> [Exercise goal]: Each record should be written out exactly as it stands.

++++++++++++++++++++

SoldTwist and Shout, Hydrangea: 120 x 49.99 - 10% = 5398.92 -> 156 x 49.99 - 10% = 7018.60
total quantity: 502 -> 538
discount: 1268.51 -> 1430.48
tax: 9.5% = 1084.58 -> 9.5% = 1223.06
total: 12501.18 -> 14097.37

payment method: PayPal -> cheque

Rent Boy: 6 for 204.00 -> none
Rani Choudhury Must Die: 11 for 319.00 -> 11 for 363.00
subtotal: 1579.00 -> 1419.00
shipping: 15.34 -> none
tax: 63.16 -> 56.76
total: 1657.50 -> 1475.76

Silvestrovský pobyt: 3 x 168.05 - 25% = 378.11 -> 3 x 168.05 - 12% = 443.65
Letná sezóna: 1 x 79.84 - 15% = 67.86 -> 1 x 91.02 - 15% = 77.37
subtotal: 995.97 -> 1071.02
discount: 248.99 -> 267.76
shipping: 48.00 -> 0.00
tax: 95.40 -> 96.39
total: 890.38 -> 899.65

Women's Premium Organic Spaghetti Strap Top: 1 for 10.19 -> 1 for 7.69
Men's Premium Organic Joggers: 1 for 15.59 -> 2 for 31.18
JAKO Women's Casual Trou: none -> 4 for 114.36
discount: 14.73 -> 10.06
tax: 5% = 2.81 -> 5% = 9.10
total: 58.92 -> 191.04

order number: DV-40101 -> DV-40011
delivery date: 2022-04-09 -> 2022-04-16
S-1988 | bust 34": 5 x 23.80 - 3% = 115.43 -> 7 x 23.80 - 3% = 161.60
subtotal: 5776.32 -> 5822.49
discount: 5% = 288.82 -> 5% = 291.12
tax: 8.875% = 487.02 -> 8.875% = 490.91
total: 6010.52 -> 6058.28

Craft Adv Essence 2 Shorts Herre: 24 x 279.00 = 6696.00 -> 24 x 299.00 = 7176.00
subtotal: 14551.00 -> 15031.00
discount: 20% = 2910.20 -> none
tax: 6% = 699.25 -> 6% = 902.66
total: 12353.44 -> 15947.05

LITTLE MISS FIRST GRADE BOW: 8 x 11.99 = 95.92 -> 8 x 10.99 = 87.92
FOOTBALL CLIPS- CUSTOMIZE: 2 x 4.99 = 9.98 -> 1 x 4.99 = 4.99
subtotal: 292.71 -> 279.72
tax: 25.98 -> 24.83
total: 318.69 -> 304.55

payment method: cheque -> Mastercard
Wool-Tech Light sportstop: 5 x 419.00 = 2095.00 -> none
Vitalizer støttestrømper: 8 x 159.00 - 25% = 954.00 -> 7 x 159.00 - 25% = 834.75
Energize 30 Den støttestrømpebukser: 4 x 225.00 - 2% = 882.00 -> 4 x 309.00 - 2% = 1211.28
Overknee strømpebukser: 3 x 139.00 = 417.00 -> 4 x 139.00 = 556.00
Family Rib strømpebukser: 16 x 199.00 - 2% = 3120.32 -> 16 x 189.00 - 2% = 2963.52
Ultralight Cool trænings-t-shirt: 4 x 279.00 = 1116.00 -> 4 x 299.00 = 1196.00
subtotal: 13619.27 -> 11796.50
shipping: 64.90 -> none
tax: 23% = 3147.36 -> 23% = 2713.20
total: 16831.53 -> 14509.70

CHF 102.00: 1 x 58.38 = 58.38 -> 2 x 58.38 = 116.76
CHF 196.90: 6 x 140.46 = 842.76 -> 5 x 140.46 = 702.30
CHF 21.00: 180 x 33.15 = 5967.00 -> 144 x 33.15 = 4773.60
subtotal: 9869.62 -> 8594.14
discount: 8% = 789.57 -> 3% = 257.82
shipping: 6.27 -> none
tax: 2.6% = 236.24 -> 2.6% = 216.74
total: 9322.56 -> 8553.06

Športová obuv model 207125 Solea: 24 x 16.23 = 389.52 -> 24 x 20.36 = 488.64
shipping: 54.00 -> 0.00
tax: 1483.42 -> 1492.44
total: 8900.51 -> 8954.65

++++++++++++++++++++

> [Result below]:
SoldTwist and Shout, Hydrangea: 120 x 49.99 - 10% = 5398.92 -> 156 x 49.99 - 10% = 7018.60
total quantity: 502 -> 538
discount: 1268.51 -> 1430.48
tax: 9.5% = 1084.58 -> 9.5% = 1223.06
total: 12501.18 -> 14097.37

payment method: PayPal -> cheque

Rent Boy: 6 for 204.00 -> none
Rani Choudhury Must Die: 11 for 319.00 -> 11 for 363.00
subtotal: 1579.00 -> 1419.00
shipping: 15.34 -> none
tax: 63.16 -> 56.76
total: 1657.50 -> 1475.76

Silvestrovský pobyt: 3 x 168.05 - 25% = 378.11 -> 3 x 168.05 - 12% = 443.65
Letná sezóna: 1 x 79.84 - 15% = 67.86 -> 1 x 91.02 - 15% = 77.37
subtotal: 995.97 -> 1071.02
discount: 248.99 -> 267.76
shipping: 48.00 -> 0.00
tax: 95.40 -> 96.39
total: 890.38 -> 899.65

Women's Premium Organic Spaghetti Strap Top: 1 for 10.19 -> 1 for 7.69
Men's Premium Organic Joggers: 1 for 15.59 -> 2 for 31.18
JAKO Women's Casual Trou: none -> 4 for 114.36
discount: 14.73 -> 10.06
tax: 5% = 2.81 -> 5% = 9.10
total: 58.92 -> 191.04

order number: DV-40101 -> DV-40011
delivery date: 2022-04-09 -> 2022-04-16
S-1988 | bust 34": 5 x 23.80 - 3% = 115.43 -> 7 x 23.80 - 3% = 161.60
subtotal: 5776.32 -> 5822.49
discount: 5% = 288.82 -> 5% = 291.12
tax: 8.875% = 487.02 -> 8.875% = 490.91
total: 6010.52 -> 6058.28

Craft Adv Essence 2 Shorts Herre: 24 x 279.00 = 6696.00 -> 24 x 299.00 = 7176.00
subtotal: 14551.00 -> 15031.00
discount: 20% = 2910.20 -> none
tax: 6% = 699.25 -> 6% = 902.66
total: 12353.44 -> 15947.05

LITTLE MISS FIRST GRADE BOW: 8 x 11.99 = 95.92 -> 8 x 10.99 = 87.92
FOOTBALL CLIPS- CUSTOMIZE: 2 x 4.99 = 9.98 -> 1 x 4.99 = 4.99
subtotal: 292.71 -> 279.72
tax: 25.98 -> 24.83
total: 318.69 -> 304.55

payment method: cheque -> Mastercard
Wool-Tech Light sportstop: 5 x 419.00 = 2095.00 -> none
Vitalizer støttestrømper: 8 x 159.00 - 25% = 954.00 -> 7 x 159.00 - 25% = 834.75
Energize 30 Den støttestrømpebukser: 4 x 225.00 - 2% = 882.00 -> 4 x 309.00 - 2% = 1211.28
Overknee strømpebukser: 3 x 139.00 = 417.00 -> 4 x 139.00 = 556.00
Family Rib strømpebukser: 16 x 199.00 - 2% = 3120.32 -> 16 x 189.00 - 2% = 2963.52
Ultralight Cool trænings-t-shirt: 4 x 279.00 = 1116.00 -> 4 x 299.00 = 1196.00
subtotal: 13619.27 -> 11796.50
shipping: 64.90 -> none
tax: 23% = 3147.36 -> 23% = 2713.20
total: 16831.53 -> 14509.70

CHF 102.00: 1 x 58.38 = 58.38 -> 2 x 58.38 = 116.76
CHF 196.90: 6 x 140.46 = 842.76 -> 5 x 140.46 = 702.30
CHF 21.00: 180 x 33.15 = 5967.00 -> 144 x 33.15 = 4773.60
subtotal: 9869.62 -> 8594.14
discount: 8% = 789.57 -> 3% = 257.82
shipping: 6.27 -> none
tax: 2.6% = 236.24 -> 2.6% = 216.74
total: 9322.56 -> 8553.06

Športová obuv model 207125 Solea: 24 x 16.23 = 389.52 -> 24 x 20.36 = 488.64
shipping: 54.00 -> 0.00
tax: 1483.42 -> 1492.44
total: 8900.51 -> 8954.65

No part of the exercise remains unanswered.